Hukuk Genel Kurulu 2010/92 E. , 2010/141 K.
"İçtihat Metni"MAHKEMESİ :Asliye Hukuk Mahkemesi
Taraflar arasındaki “menfi tespit” davasından dolayı yapılan yargılama sonunda; Kayseri Asliye 2. Hukuk Mahkemesince davanın kısmen kabulüne dair verilen 24.04.2008 gün ve 2006/539 E.-2008/174 K. sayılı kararın incelenmesi davalı vekili tarafından istenilmesi üzerine, Yargıtay 19.Hukuk Dairesinin 12.02.2009 gün ve 2008/6975 E.-2009/1009 K. sayılı ilamı ile;
(...Dava, davacının keşideci, davalının lehtarı bulunduğu, 16.07.2004 tanzim, 16.12.2004 vadeli bononun boşa imzalı olarak dava dışı Kemal Olgaç’a verildiği, adı geçenin ölümünden sonra oğlu ... tarafından ele geçirilip doldurulduğundan bedelsiz olduğunun tespiti istemine ilişkindir.
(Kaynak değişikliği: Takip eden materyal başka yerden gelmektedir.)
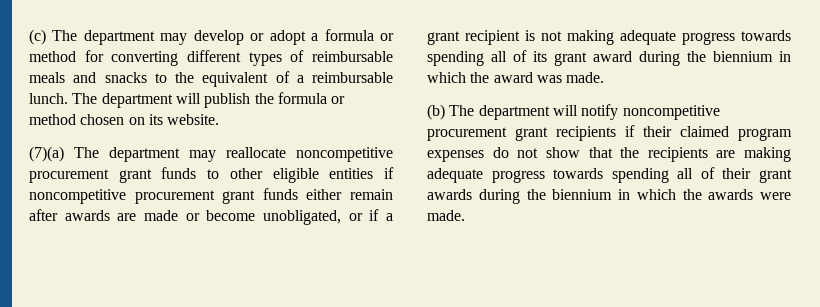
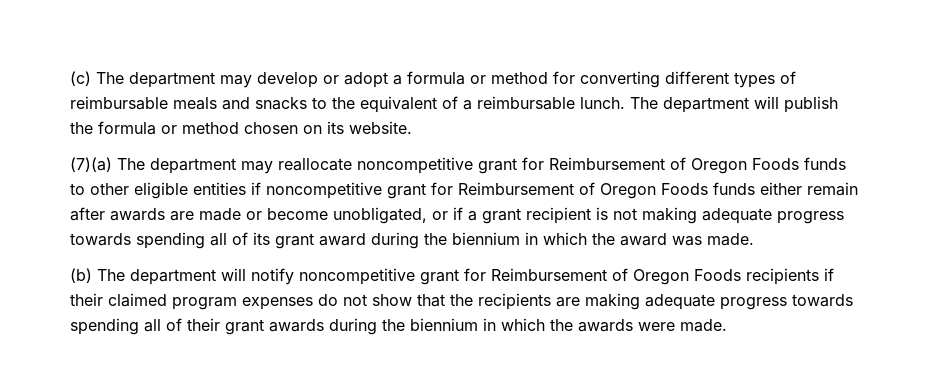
- (7)(a) The department may reallocate noncompetitive procurement grant funds to other eligible entities if noncompetitive procurement grant funds either remain after awards are made or become unobligated, or if a grant recipient is not making adequate progress towards spending all of its grant award during the biennium in which the award was made.
+ (7)(a) The department may reallocate noncompetitive grant for Reimbursement of Oregon Foods funds to other eligible entities if noncompetitive grant for Reimbursement of Oregon Foods funds either remain after awards are made or become unobligated, or if a grant recipient is not making adequate progress towards spending all of its grant award during the biennium in which the award was made.
- (b) The department will notify noncompetitive procurement grant recipients if their claimed program expenses do not show that the recipients are making adequate progress towards spending all of their grant awards during the biennium in which the awards were made.
+ (b) The department will notify noncompetitive grant for Reimbursement of Oregon Foods recipients if their claimed program expenses do not show that the recipients are making adequate progress towards spending all of their grant awards during the biennium in which the awards were made.

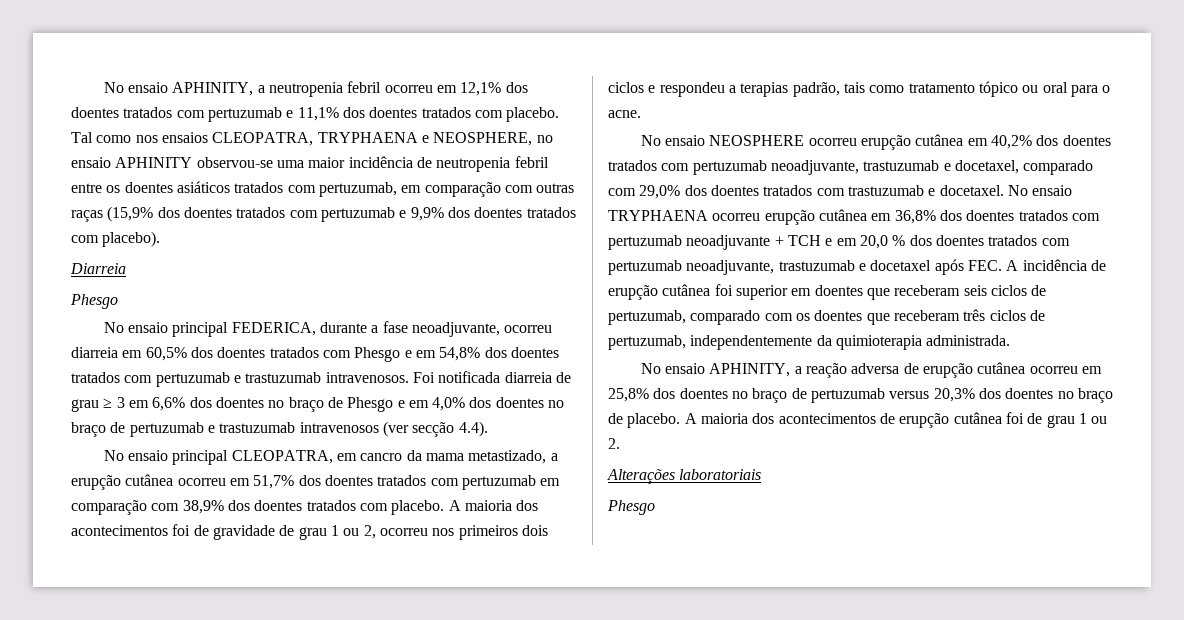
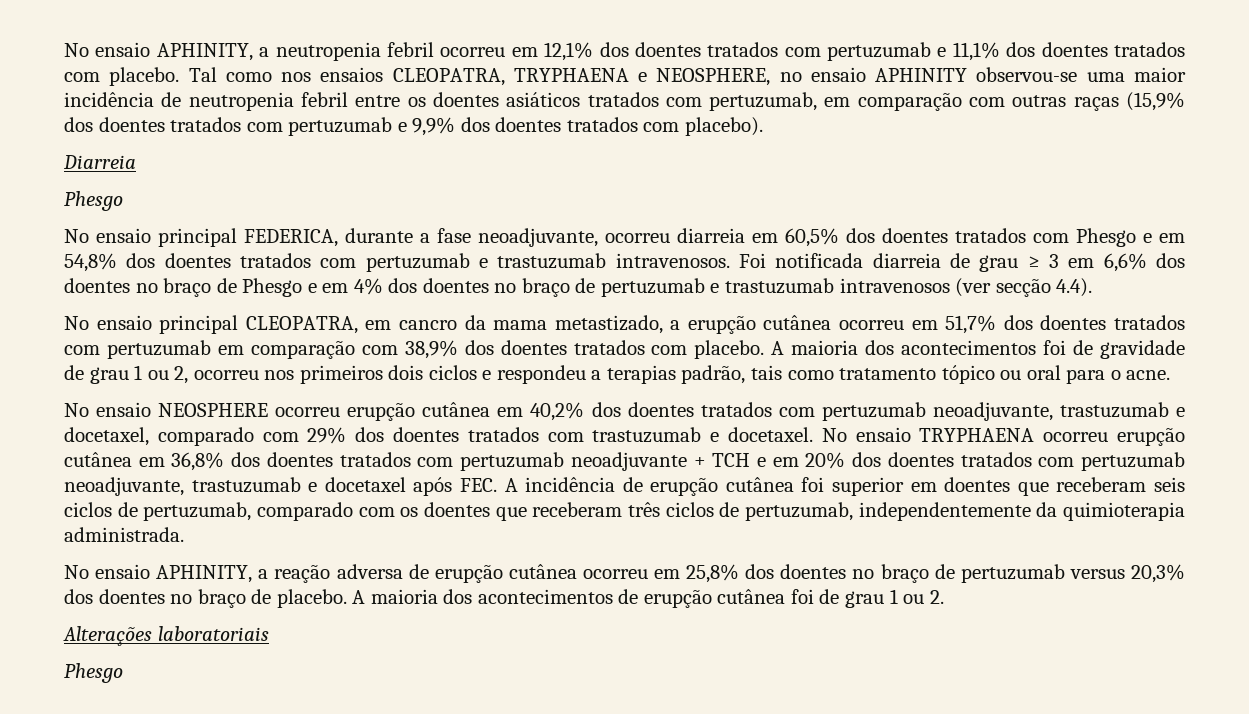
- Foi notificada diarreia de grau ≥ 3 em 6,6% dos doentes no braço de Phesgo e em 4,0% dos doentes no braço de pertuzumab e trastuzumab intravenosos (ver secção 4.4).
+ Foi notificada diarreia de grau ≥ 3 em 6,6% dos doentes no braço de Phesgo e em 4% dos doentes no braço de pertuzumab e trastuzumab intravenosos (ver secção 4.4).
- No ensaio NEOSPHERE ocorreu erupção cutânea em 40,2% dos doentes tratados com pertuzumab neoadjuvante, trastuzumab e docetaxel, comparado com 29,0% dos doentes tratados com trastuzumab e docetaxel.
+ No ensaio NEOSPHERE ocorreu erupção cutânea em 40,2% dos doentes tratados com pertuzumab neoadjuvante, trastuzumab e docetaxel, comparado com 29% dos doentes tratados com trastuzumab e docetaxel.
- No ensaio TRYPHAENA ocorreu erupção cutânea em 36,8% dos doentes tratados com pertuzumab neoadjuvante + TCH e em 20,0 % dos doentes tratados com pertuzumab neoadjuvante, trastuzumab e docetaxel após FEC. A incidência de erupção cutânea foi superior em doentes que receberam seis ciclos de pertuzumab, comparado com os doentes que receberam três ciclos de pertuzumab, independentemente da quimioterapia administrada.
+ No ensaio TRYPHAENA ocorreu erupção cutânea em 36,8% dos doentes tratados com pertuzumab neoadjuvante + TCH e em 20% dos doentes tratados com pertuzumab neoadjuvante, trastuzumab e docetaxel após FEC. A incidência de erupção cutânea foi superior em doentes que receberam seis ciclos de pertuzumab, comparado com os doentes que receberam três ciclos de pertuzumab, independentemente da quimioterapia administrada.

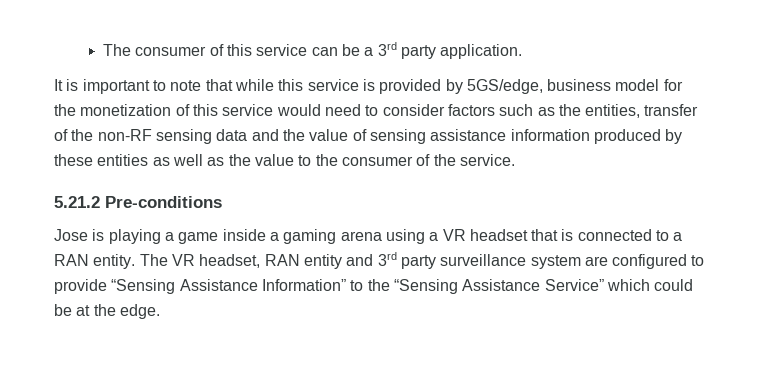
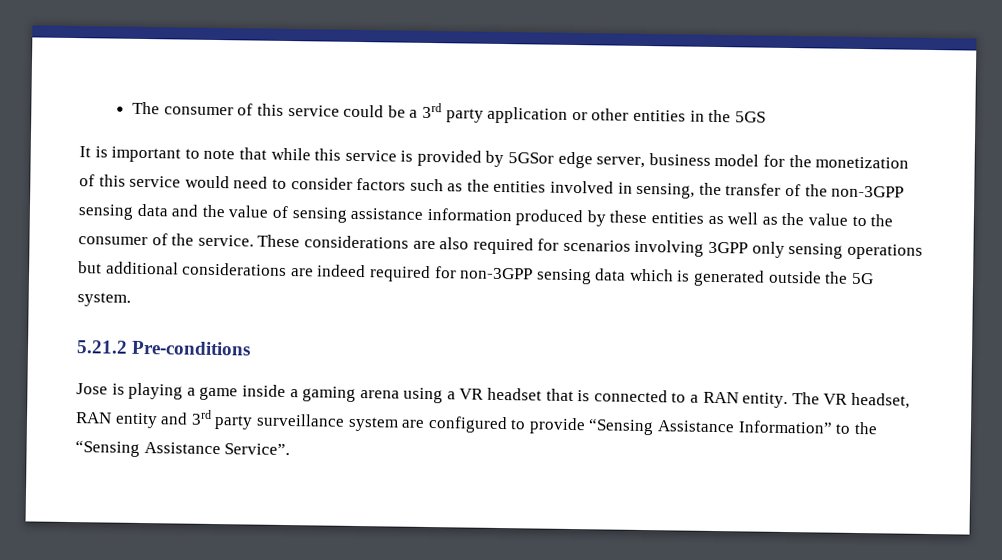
- The consumer of this service can be a 3rd party application.
+ The consumer of this service could be a 3rd party application or other entities in the 5GS
- It is important to note that while this service is provided by 5GS/edge, business model for the monetization of this service would need to consider factors such as the entities, transfer of the non-RF sensing data and the value of sensing assistance information produced by these entities as well as the value to the consumer of the service.
+ It is important to note that while this service is provided by 5GSor edge server, business model for the monetization of this service would need to consider factors such as the entities involved in sensing, the transfer of the non-3GPP sensing data and the value of sensing assistance information produced by these entities as well as the value to the consumer of the service. These considerations are also required for scenarios involving 3GPP only sensing operations but additional considerations are indeed required for non-3GPP sensing data which is generated outside the 5G system.
- The VR headset, RAN entity and 3rd party surveillance system are configured to provide “Sensing Assistance Information” to the “Sensing Assistance Service” which could be at the edge.
+ The VR headset, RAN entity and 3rd party surveillance system are configured to provide “Sensing Assistance Information” to the “Sensing Assistance Service”.

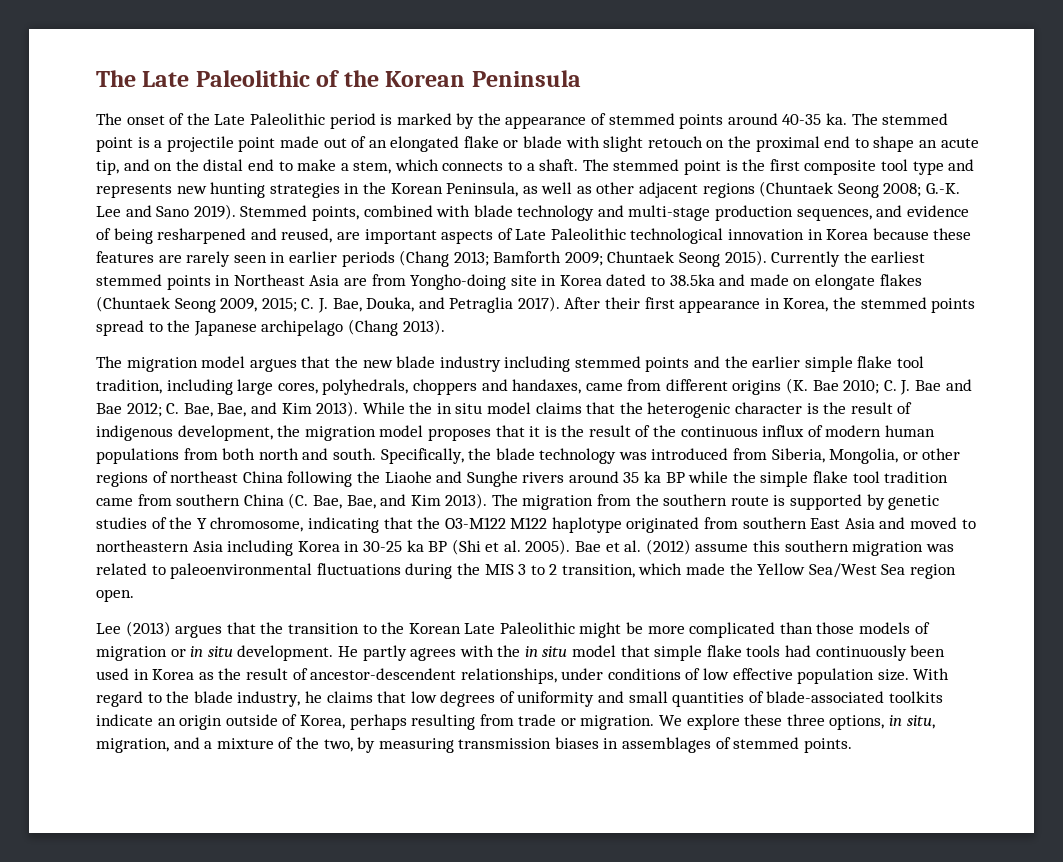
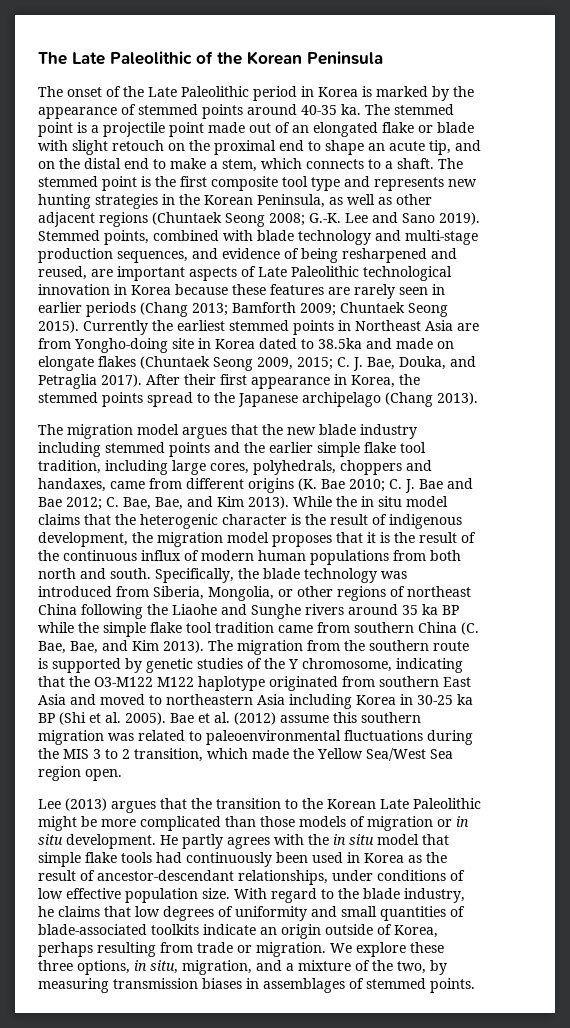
- The onset of the Late Paleolithic period is marked by the appearance of stemmed points around 40-35 ka.
+ The onset of the Late Paleolithic period in Korea is marked by the appearance of stemmed points around 40-35 ka.
- He partly agrees with the in situ model that simple flake tools had continuously been used in Korea as the result of ancestor-descendent relationships, under conditions of low effective population size.
+ He partly agrees with the in situ model that simple flake tools had continuously been used in Korea as the result of ancestor-descendant relationships, under conditions of low effective population size.

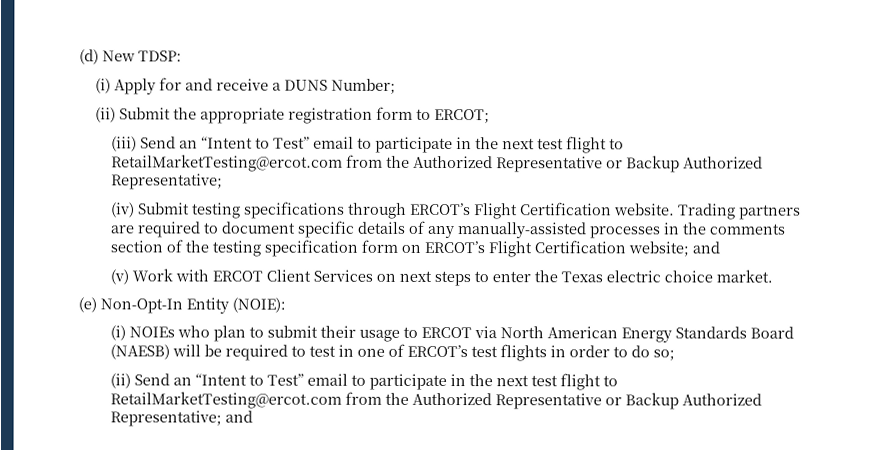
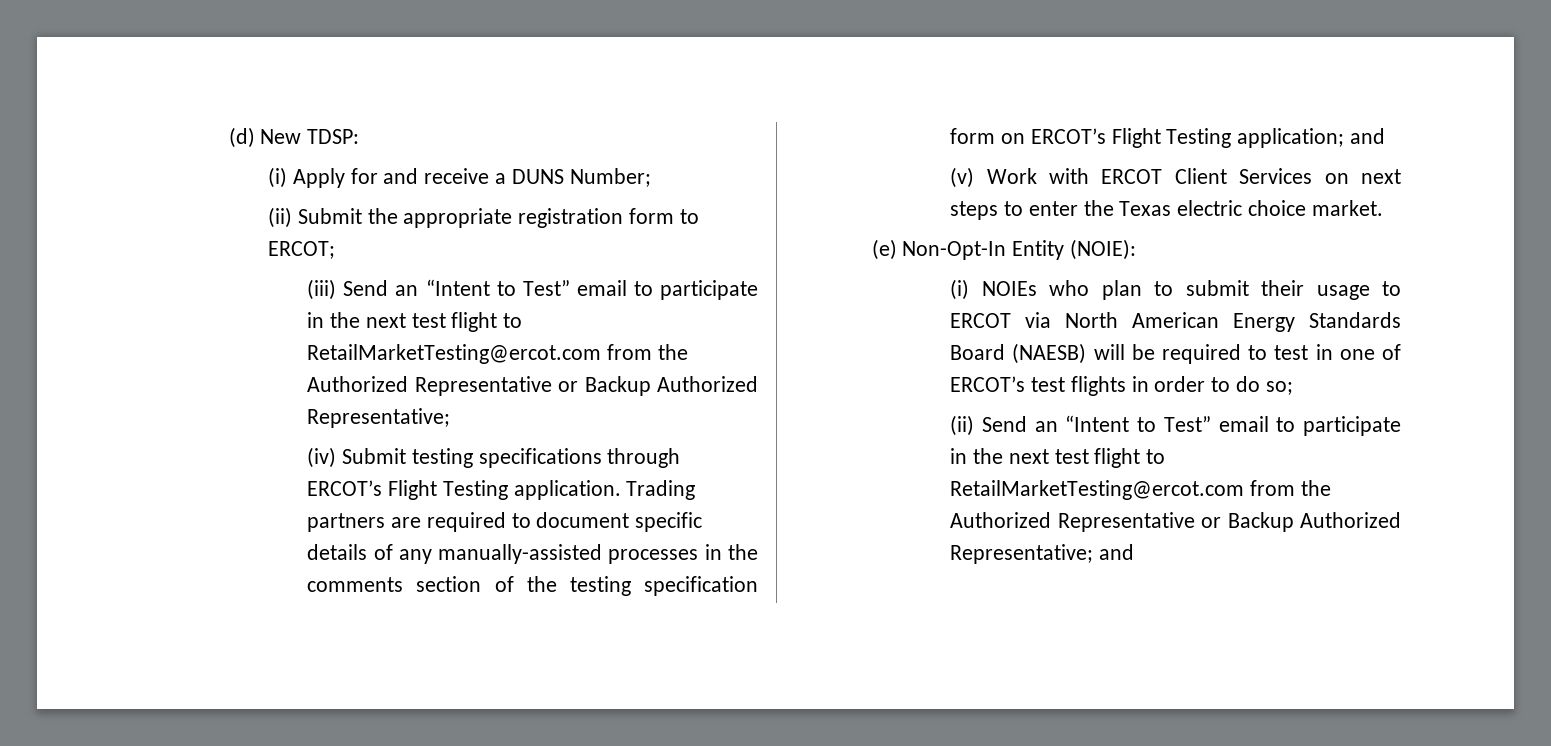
- (iv) Submit testing specifications through ERCOT’s Flight Certification website.
+ (iv) Submit testing specifications through ERCOT’s Flight Testing application.
- Trading partners are required to document specific details of any manually-assisted processes in the comments section of the testing specification form on ERCOT’s Flight Certification website; and
+ Trading partners are required to document specific details of any manually-assisted processes in the comments section of the testing specification form on ERCOT’s Flight Testing application; and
Davalı davacıya borç verildiğini, karşılığında bononun alındığını, iddiaları kabul etmediğini belirterek davanın reddini istemiştir.
Mahkemece yapılan yargılama sonucunda bononun yıllar önce başka ilişki nedeniyle boş olarak verildiği kanaatine varıldığı, taraflar arasındaki akrabalık ve miras nedeniyle oluşan husumet de gözetildiğinde davanın kabulü ile davacının bono ile borçlu olmadığının tespitine karar verilmiş, hüküm davalı vekili tarafından temyiz edilmiştir.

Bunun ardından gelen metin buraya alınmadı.